The benefits that catch the eye of people in search of a job are the ones that aren’t so typical such as paid time off (PTO) and family medical leave. Some
companies also give out holiday bonuses as a thank you for the year’s work.

There are many different ways to give back to your employees, these are just a few options.

Networking and Events

Corporate team-building events are a great way to allow employees to connect on a more personal level. Sometimes those events look like networking. Networking is a chance for employees from one company to connect with others from similar companies. This could be great for many reasons. It could open up doors for companies to work together for a bigger purpose or combine their services to reach more potential customers.

Networking can also bring in new employees by providing classes for others to learn what it is your company specializes in. Consider networking as an event that goes outside of your business.

Other events within your company could be things such as holiday parties, in-office events, or happy hours that occur outside of the work day.

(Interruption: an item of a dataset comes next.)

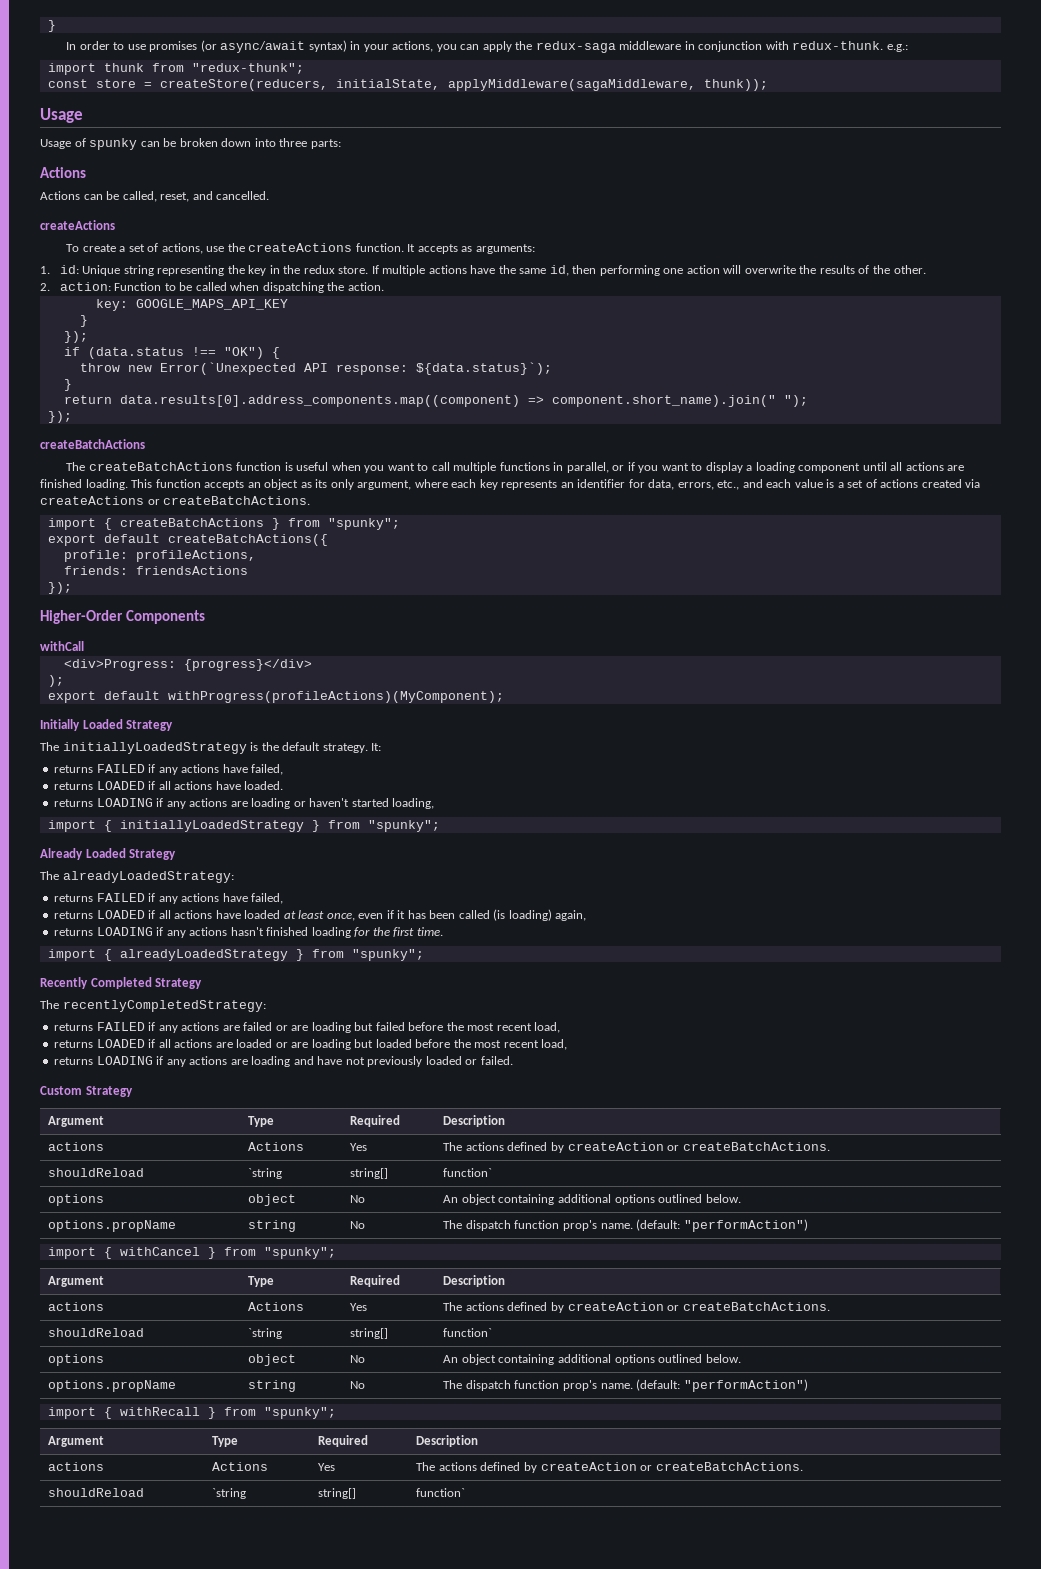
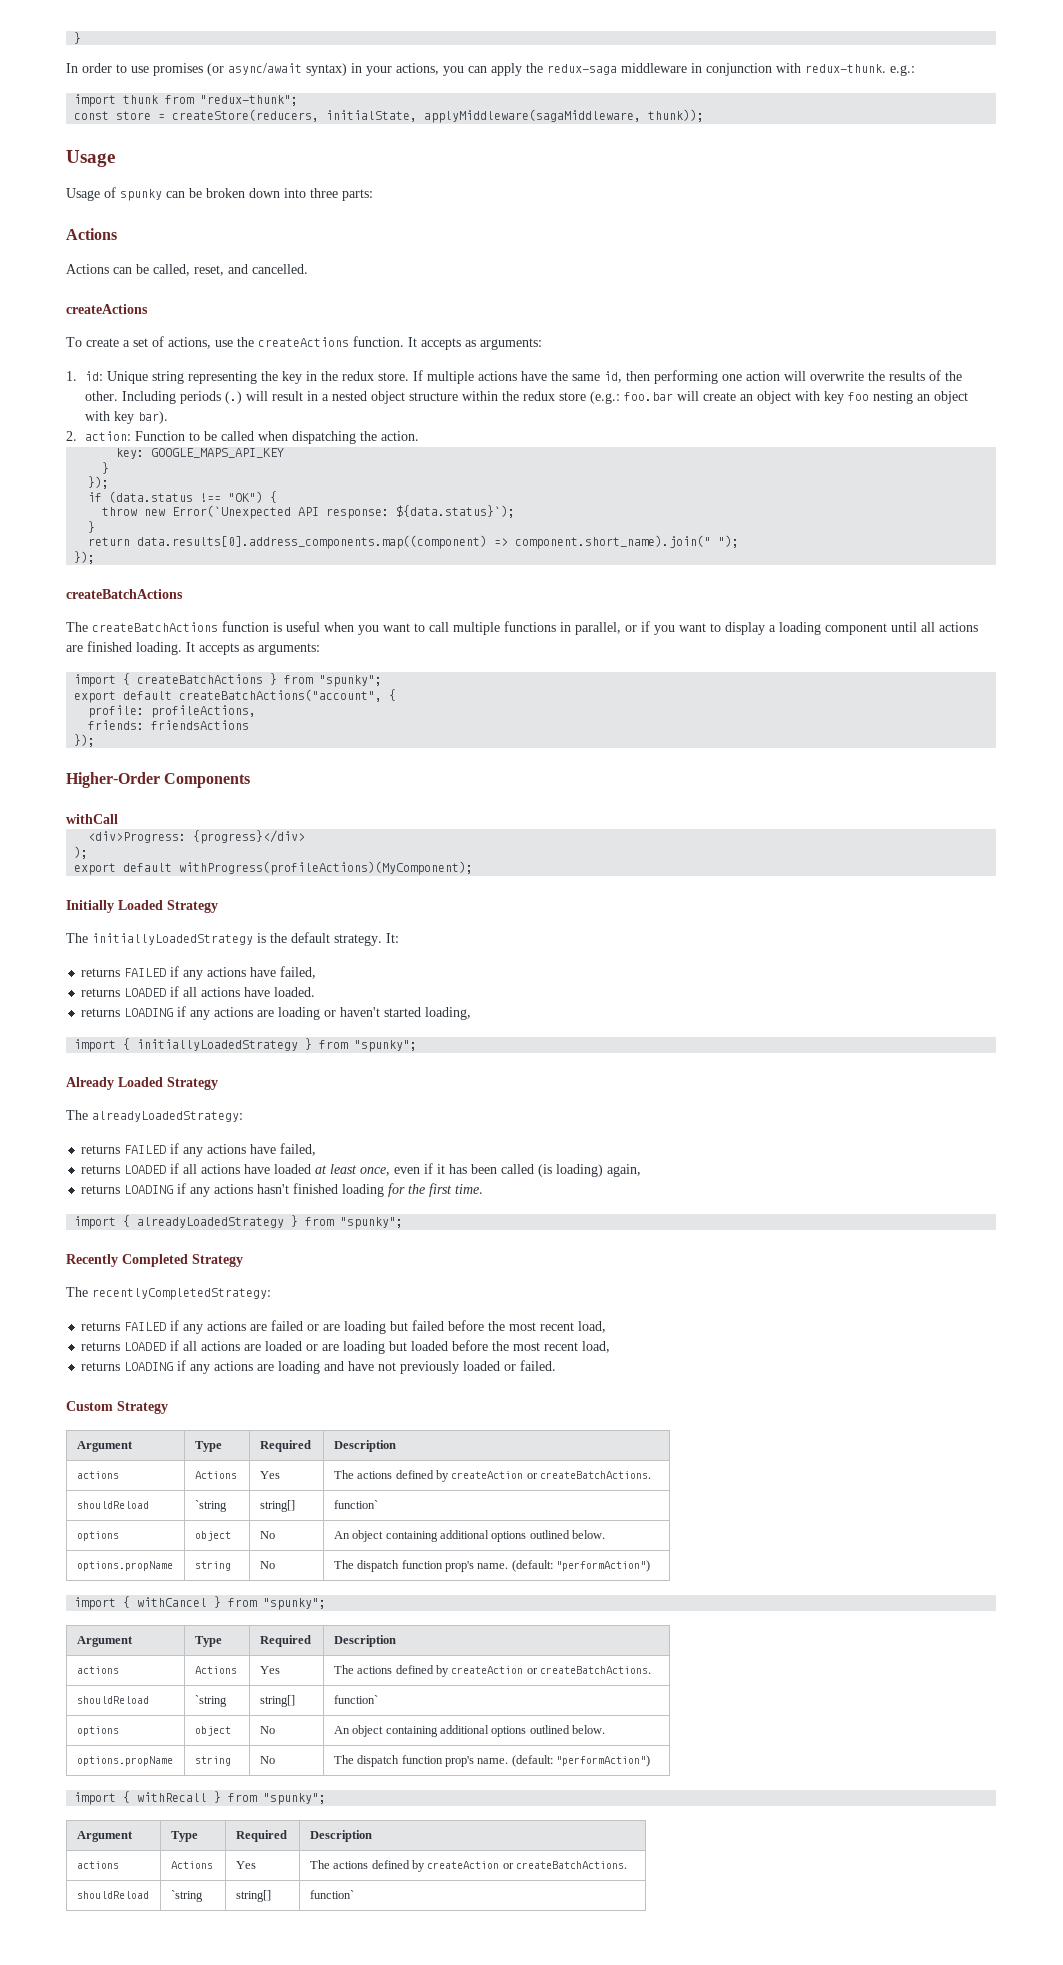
(926, 269) none -> [122,391,969,404] [85,411,169,424] Including periods (.) will result in a nested object structure within the redux store (e.g.: foo.bar will create an object with key foo nesting an object with key bar).
[131,479,981,490] [40,496,311,505] This function accepts an object as its only argument, where each key represents an identifier for data, errors, etc., and each value is a set of actions created via createActions or createBatchActions. -> [186,642,320,655] It accepts as arguments:
[167,534,328,546] createBatchActions({ -> [179,689,397,702] createBatchActions("account", {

These events are a great way to help your employees feel truly connected. Throwing holiday parties is a fun way to give everyone a chance to unwind, while getting to know each other and can help boost morale. Happy hour would allow employees the same chance to relax while still conversing about work. Who knows… maybe a new idea could arise through these conversations.

In-office events could be for a birthday or achievement within the company. This just shows your employees how much you appreciate them and the work they provide.

Remember, we’re all human and we are all working towards a common goal.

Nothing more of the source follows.